[Structured diff data]
------
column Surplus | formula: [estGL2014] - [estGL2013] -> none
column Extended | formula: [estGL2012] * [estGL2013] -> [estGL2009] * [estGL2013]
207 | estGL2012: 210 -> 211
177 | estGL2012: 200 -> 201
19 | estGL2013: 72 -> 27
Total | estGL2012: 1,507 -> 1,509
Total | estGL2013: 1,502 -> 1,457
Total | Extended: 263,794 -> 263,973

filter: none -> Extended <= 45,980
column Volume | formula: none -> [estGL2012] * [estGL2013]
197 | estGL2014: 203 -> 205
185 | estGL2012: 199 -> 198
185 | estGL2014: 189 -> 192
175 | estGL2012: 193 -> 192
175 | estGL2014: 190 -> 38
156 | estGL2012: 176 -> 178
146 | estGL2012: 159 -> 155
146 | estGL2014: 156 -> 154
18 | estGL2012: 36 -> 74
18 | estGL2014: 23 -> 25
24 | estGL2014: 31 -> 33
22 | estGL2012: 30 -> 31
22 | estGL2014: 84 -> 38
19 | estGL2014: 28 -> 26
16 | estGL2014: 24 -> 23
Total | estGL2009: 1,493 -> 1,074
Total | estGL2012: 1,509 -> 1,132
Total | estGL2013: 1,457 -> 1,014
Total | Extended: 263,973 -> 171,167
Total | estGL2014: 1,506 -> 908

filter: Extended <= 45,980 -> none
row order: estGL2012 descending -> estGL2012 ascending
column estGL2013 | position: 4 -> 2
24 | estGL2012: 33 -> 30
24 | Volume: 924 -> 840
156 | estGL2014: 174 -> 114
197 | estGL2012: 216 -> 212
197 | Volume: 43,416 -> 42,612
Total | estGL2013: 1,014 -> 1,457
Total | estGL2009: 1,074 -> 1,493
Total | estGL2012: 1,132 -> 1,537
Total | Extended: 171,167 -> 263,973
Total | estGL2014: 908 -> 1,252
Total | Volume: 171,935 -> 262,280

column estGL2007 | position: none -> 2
------
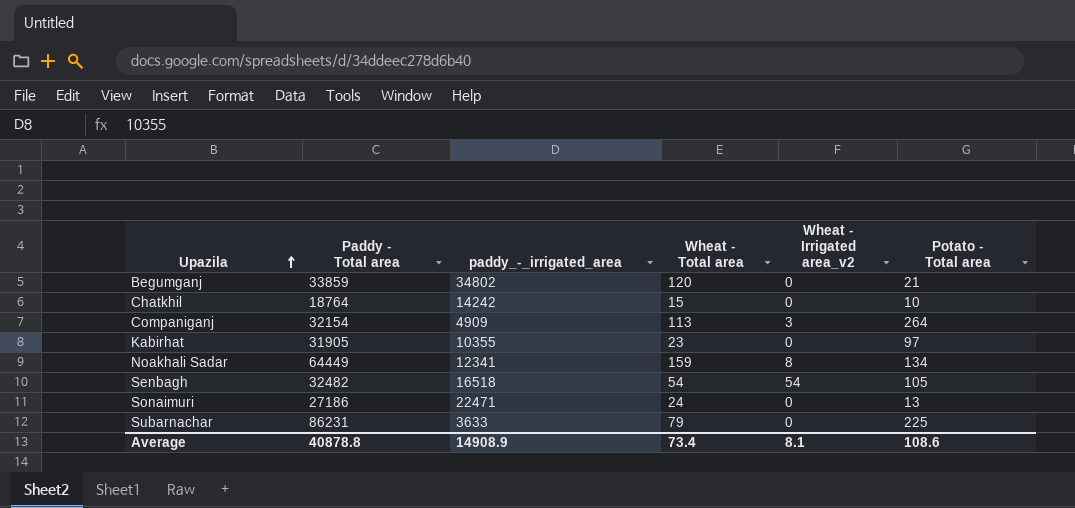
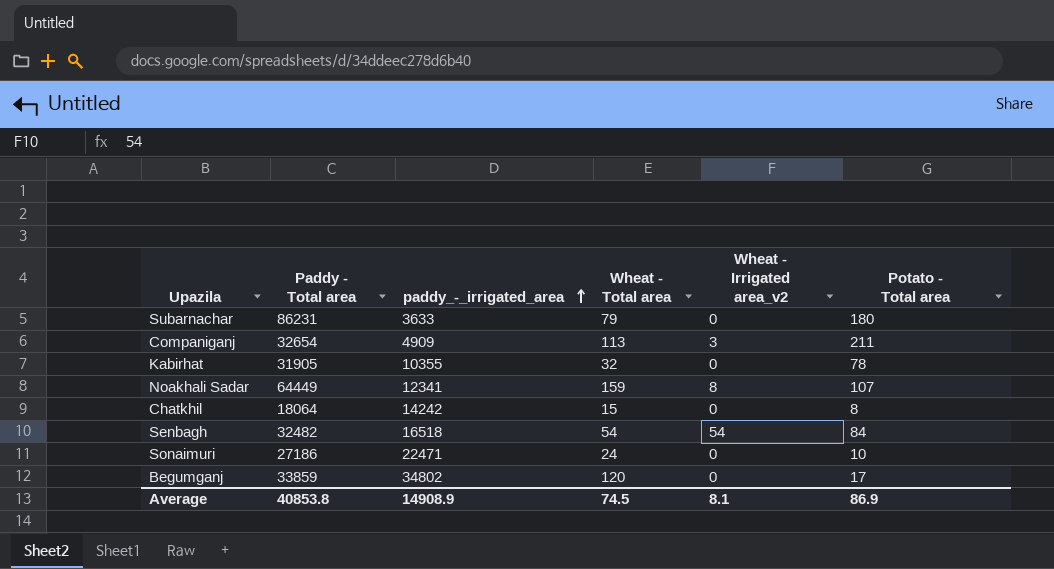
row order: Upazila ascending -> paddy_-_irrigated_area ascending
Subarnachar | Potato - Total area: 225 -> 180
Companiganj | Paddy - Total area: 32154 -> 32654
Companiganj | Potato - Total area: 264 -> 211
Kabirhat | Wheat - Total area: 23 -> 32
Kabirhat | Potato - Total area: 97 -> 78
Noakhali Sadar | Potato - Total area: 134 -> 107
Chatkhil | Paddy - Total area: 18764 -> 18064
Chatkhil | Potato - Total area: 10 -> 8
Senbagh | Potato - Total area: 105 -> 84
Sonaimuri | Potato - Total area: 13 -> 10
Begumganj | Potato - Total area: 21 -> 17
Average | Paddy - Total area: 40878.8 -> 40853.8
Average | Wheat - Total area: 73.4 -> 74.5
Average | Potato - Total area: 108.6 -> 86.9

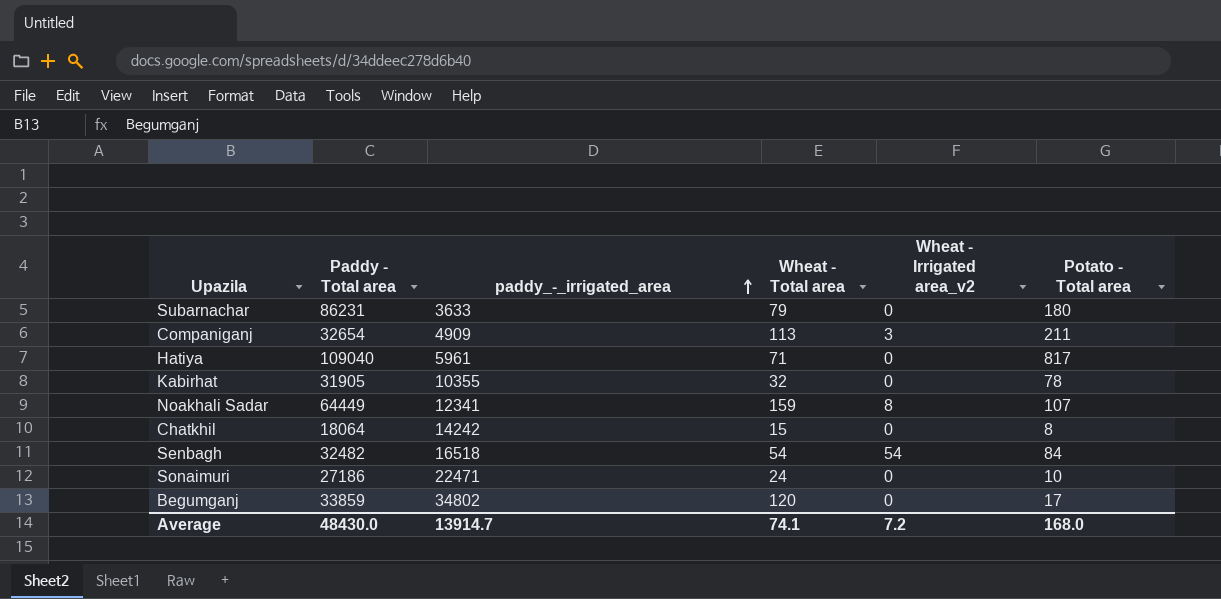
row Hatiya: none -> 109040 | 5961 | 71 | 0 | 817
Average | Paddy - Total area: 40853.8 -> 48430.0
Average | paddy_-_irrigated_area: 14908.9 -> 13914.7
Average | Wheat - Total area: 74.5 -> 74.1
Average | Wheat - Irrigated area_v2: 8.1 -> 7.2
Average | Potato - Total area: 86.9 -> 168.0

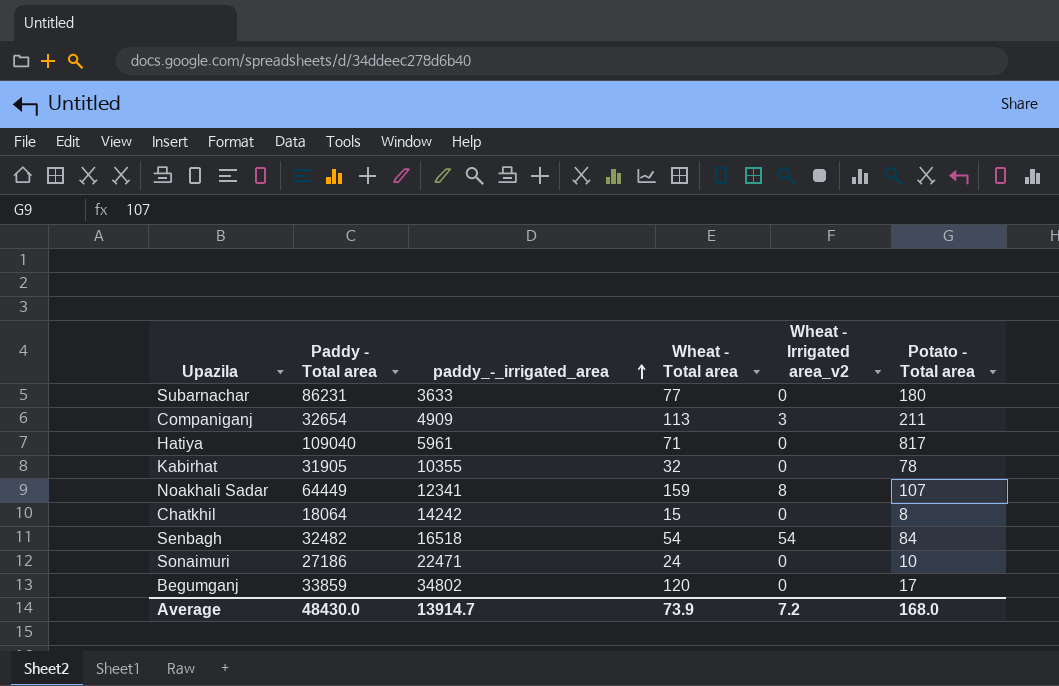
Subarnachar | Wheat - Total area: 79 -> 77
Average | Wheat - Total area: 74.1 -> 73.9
------
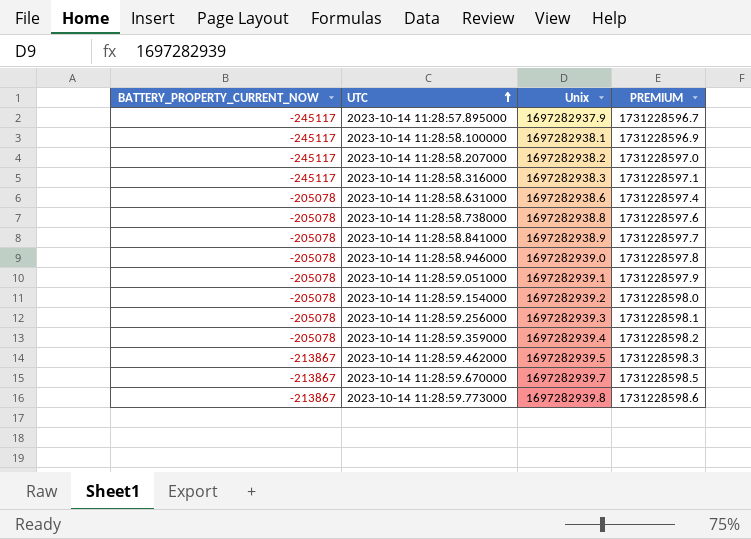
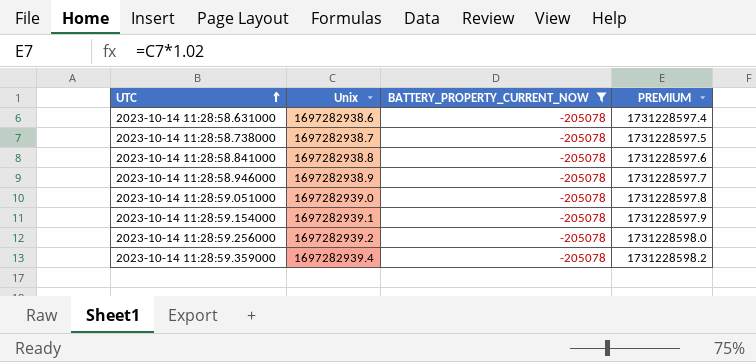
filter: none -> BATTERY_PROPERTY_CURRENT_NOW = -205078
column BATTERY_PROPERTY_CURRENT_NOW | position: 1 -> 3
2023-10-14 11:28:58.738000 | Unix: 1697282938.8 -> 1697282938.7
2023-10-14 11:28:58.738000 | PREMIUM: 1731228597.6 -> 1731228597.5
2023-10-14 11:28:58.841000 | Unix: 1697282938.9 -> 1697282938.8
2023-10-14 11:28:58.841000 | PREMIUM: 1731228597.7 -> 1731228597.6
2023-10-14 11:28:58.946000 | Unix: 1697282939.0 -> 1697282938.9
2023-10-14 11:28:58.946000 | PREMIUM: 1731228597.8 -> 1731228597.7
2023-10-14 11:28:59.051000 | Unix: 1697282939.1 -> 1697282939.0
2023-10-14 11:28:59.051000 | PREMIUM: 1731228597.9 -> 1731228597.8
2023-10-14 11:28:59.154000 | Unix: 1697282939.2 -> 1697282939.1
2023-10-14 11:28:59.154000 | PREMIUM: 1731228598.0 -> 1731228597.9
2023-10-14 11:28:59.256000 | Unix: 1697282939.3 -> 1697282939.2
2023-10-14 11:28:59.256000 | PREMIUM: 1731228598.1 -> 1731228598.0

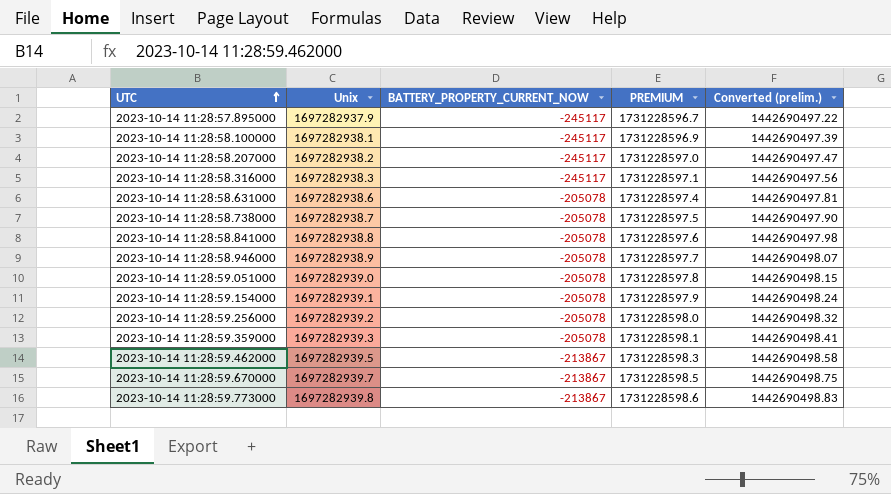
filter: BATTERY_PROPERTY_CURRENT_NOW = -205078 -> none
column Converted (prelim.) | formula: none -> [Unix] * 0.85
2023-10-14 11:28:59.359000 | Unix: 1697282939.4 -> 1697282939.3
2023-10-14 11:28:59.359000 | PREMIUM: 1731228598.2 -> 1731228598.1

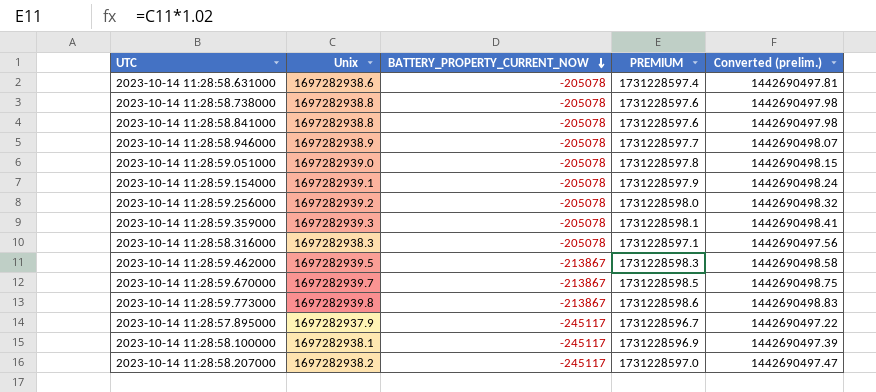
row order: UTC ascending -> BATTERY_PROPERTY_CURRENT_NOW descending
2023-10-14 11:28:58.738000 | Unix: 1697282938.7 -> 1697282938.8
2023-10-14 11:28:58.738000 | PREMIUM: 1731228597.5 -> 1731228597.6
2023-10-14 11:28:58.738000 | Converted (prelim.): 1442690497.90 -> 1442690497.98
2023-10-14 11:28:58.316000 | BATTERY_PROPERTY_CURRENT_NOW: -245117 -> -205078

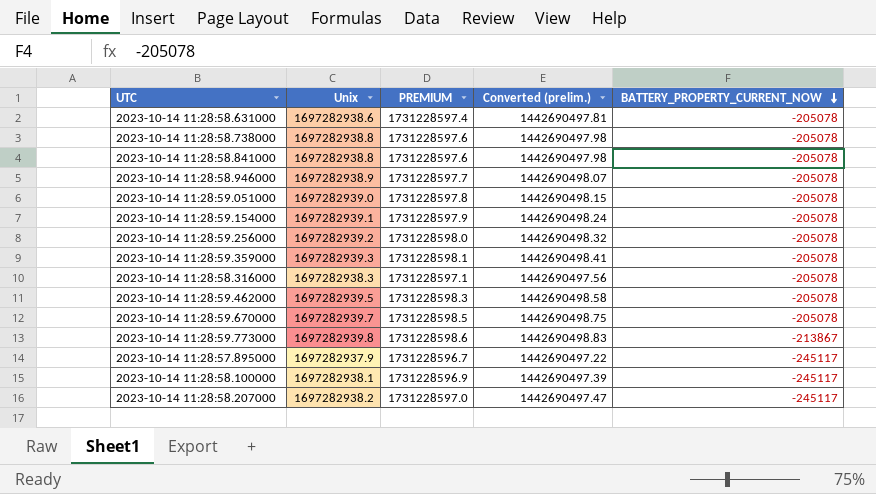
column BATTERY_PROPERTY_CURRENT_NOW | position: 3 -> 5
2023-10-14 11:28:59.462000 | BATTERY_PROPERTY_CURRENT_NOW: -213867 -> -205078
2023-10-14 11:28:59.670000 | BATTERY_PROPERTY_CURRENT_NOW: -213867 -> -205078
------
- _PROMPT_
Copy each line above containing the string "formula".

- _RESPONSE_
column Surplus | formula: [estGL2014] - [estGL2013] -> none
column Extended | formula: [estGL2012] * [estGL2013] -> [estGL2009] * [estGL2013]
column Volume | formula: none -> [estGL2012] * [estGL2013]
column Converted (prelim.) | formula: none -> [Unix] * 0.85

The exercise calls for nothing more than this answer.